- **WHAT TO DO**:
Copies of all lines containing the string "Earrings" are needed from the data below.

-------- EXTRACTED ENTRIES

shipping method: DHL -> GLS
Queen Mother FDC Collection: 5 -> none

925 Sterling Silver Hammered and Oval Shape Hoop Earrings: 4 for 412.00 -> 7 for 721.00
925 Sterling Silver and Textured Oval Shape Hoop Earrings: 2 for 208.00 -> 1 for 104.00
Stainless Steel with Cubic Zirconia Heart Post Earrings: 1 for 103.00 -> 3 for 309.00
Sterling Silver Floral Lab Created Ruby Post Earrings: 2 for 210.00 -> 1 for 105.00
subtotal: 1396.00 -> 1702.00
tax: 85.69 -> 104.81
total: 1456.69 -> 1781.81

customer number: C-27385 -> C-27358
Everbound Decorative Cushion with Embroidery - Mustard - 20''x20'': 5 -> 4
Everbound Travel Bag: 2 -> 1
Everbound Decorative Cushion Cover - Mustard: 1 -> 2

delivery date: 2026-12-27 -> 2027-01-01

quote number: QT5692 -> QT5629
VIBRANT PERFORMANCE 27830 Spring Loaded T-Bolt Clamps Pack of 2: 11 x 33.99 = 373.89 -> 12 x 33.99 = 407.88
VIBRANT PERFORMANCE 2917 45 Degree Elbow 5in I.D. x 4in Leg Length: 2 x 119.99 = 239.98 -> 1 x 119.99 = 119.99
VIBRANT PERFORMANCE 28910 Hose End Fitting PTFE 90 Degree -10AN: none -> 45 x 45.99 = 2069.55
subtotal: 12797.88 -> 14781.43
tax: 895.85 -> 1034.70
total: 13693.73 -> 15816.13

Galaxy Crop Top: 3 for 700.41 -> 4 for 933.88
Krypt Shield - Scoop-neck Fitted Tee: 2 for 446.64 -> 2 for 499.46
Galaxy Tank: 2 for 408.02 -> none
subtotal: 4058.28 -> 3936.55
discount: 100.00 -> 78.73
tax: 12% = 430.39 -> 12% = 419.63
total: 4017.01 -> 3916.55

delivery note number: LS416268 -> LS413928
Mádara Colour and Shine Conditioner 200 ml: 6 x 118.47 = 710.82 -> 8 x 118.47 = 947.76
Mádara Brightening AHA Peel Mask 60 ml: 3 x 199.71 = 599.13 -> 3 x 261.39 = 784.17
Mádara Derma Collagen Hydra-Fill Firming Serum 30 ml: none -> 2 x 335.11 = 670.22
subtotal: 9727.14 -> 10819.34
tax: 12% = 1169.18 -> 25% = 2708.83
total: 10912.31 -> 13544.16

----------------

- **FINISHED TASK**:
925 Sterling Silver Hammered and Oval Shape Hoop Earrings: 4 for 412.00 -> 7 for 721.00
925 Sterling Silver and Textured Oval Shape Hoop Earrings: 2 for 208.00 -> 1 for 104.00
Stainless Steel with Cubic Zirconia Heart Post Earrings: 1 for 103.00 -> 3 for 309.00
Sterling Silver Floral Lab Created Ruby Post Earrings: 2 for 210.00 -> 1 for 105.00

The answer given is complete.